Last night, Harry Potter was in town with the full backing of the Adelaide Symphony Orchestra. What a spectacle it was too! The Goblet of Fire saw the death of school boy Cedric Diggory in a competition and the rebirth of the Dark Lord. The ASO gave me a tinge of pride – how lucky we are to have a world-class orchestra at our doorstep – whilst Harry Porter made me cringe at the darkness of his world. Isn’t JK Rowling a scary author to young kids? A fascinating world she creates, yet frighteningly dark with the evil, muted but omnipresent. I remember how wide eyed my sons were when they watched her first movie. Last night’s was as fascinating. The Durmstrang ship which resembles a Spanish galleon with two masts sinks into the lake to sail back to Durmstrang. “Oh no!” the older woman next to me cried out. “Did they all drown?” When the music stopped, I told her that was how the ship sails. She must think I am a nutter. No, I didn’t write the story.
As I potter around the garden with Harry Potter in my mind, I feel so privileged to live in Adelaide. It is enchanting for us to have Potter come to our town. What an extravaganza! It would take a mere twenty four minutes for me to drive westwards to The Adelaide Entertainment Center from home, but to save on car park fees and to reduce our combined carbon print, I picked up four passengers from two other suburbs. The journey took almost twice as long, not so much from the small detour but social niceties and friendly camaraderie require a small investment of time. Harry Potter played to an almost full house, I shall use Trump’s imaginative way of describing the size of crowds. Last night’s audience was the biggest ever, close to 4,000. Spring is in the air and there’s a spring in my step again. Winter isn’t good for my old bones anymore. Take a deep breath and suck in the clean air tainted only with the scent of gum leaves. Look outside my front windows and enjoy the view of a private reserve that is being carefully nurtured by the council. A park is known as a reserve here, maybe because it’s a patch of green reserved for posterity. Or, is it a plan to reserve it for the native flora and fauna? Aussies are seriously protective of their trees. Harry Potter may be a defiant nemesis of Lord Voldemort, but he’s no match against native trees. A niece who is an ardent fan of Harry Potter, missed last night’s show because of one native tree. She flew to Melbourne instead to lend support to a crowd of predominantly native people in a street protest to save one aboriginal tree. I did not know trees belong to different races of people.
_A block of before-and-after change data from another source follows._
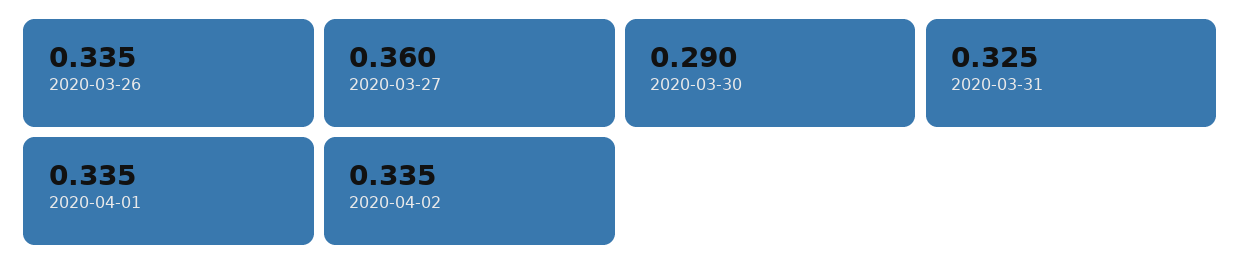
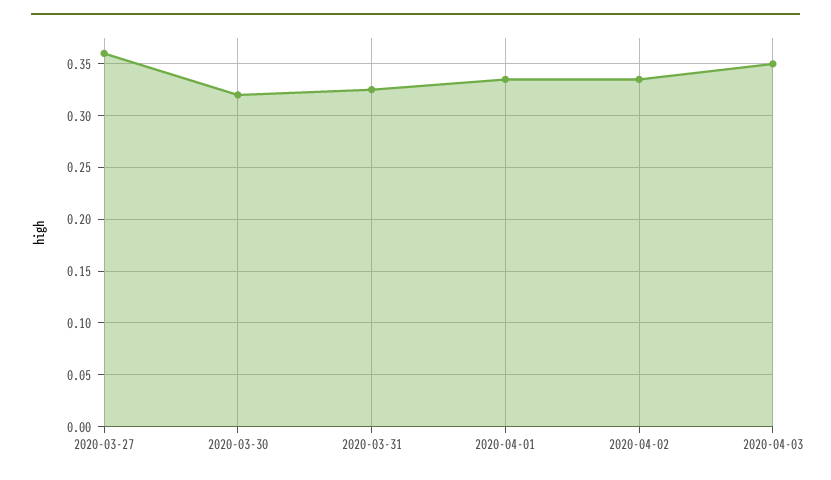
2020-03-26: 0.335 -> none
2020-03-30: 0.29 -> 0.32
2020-04-03: none -> 0.35

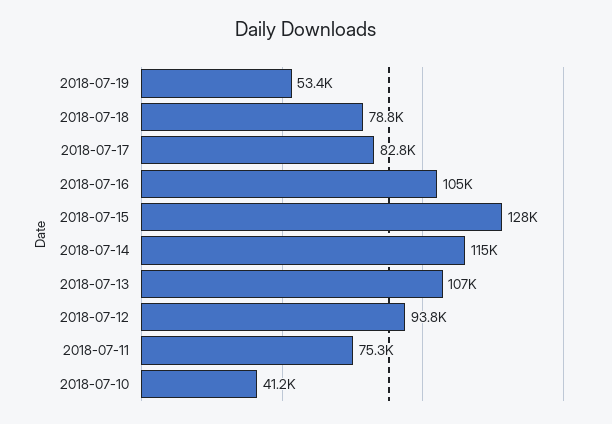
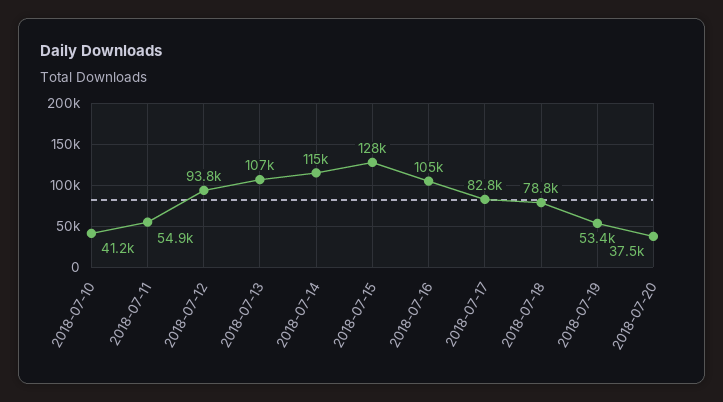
2018-07-11: 75300 -> 54900
2018-07-20: none -> 37500

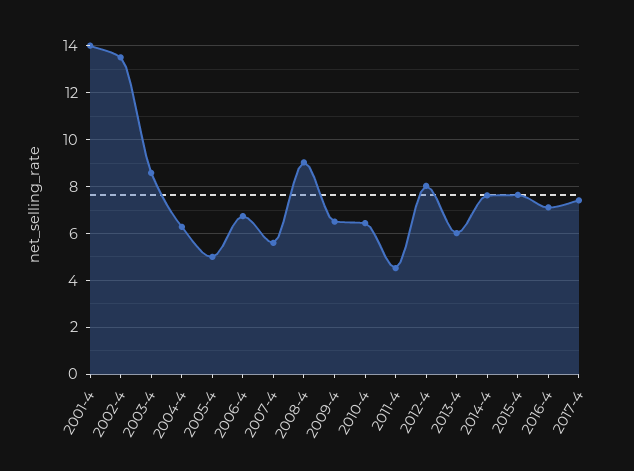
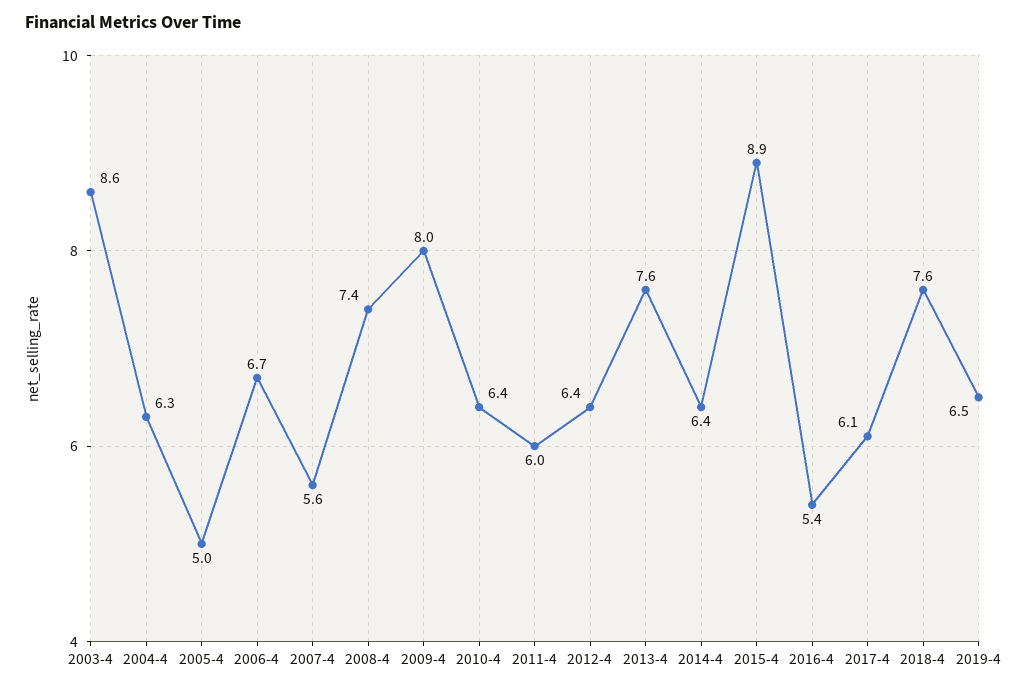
2001-4: 14 -> none
2002-4: 13.5 -> none
2008-4: 9 -> 7.4
2009-4: 6.5 -> 8
2011-4: 4.5 -> 6
2012-4: 8 -> 6.4
2013-4: 6 -> 7.6
2014-4: 7.5 -> 6.4
2015-4: 7.5 -> 8.9
2016-4: 7 -> 5.4
2017-4: 7.5 -> 6.1
2018-4: none -> 7.6
2019-4: none -> 6.5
The Mrs and I moved from Sydney in 1986, and made Adelaide our home. It was love at first sight, I mean with Adelaide. I love the quaint Federation style houses here with their ubiquitous rose gardens. A well maintained garden hints at a lifestyle that is balanced; people have the luxury of time and energy to enjoy tending to their garden, to literally smell the roses. Yesterday, The Weekend Australian’s front page trumpeted that Adelaide’s secrets are revealed. They took 33 years longer to discover her secrets. Why? Hasn’t it been so obvious? The vastly more relaxed lifestyle, the still pristine environment packed with clean fresh air and unspoilt sea water that money can’t buy in the majority of cities in the world, and the convenience of traveling from A to B without feeling we are wasting precious life being gridlocked. Adelaide has 1.3 million people. I reckon that’s the size of a perfect city. Big enough to support every modern facility that you want to enjoy (including a world class orchestra and art galleries to fill your spare time), and small enough to avoid the traffic jams, high crime rates, unaffordable accommodation, rowdy crowds and long impatient queues, and the air and sound pollution of big cities. Adelaide has had its adversities, at times caused by her adversaries. We had the State Bank fiasco, a collapse that almost made South Australia the rust belt of Australia. We had the Grand Prix stolen by Victoria, the international event replaced by a more parochial one, the Adelaide 500. Closures of car makers Mitsubishi and Holden did not cripple Adelaide, they merely forced the workers to relearn new skills. Mining, defence and agriculture (wine industry) are the new pillars of the state. The carrot to arrest the brain drain from Adelaide is to attract and retain tertiary students. Those from overseas are now eligible to extend their visas and find employment after their graduation. Let’s hope the expected influx of new overseas migrants and a net gain in interstate migration will not affect our lifestyle adversely. I still want to be able to dine in a fine restaurant in the Barossa Valley or be at a favourite McLaren Vale winery by 7pm straight after work on a Friday evening.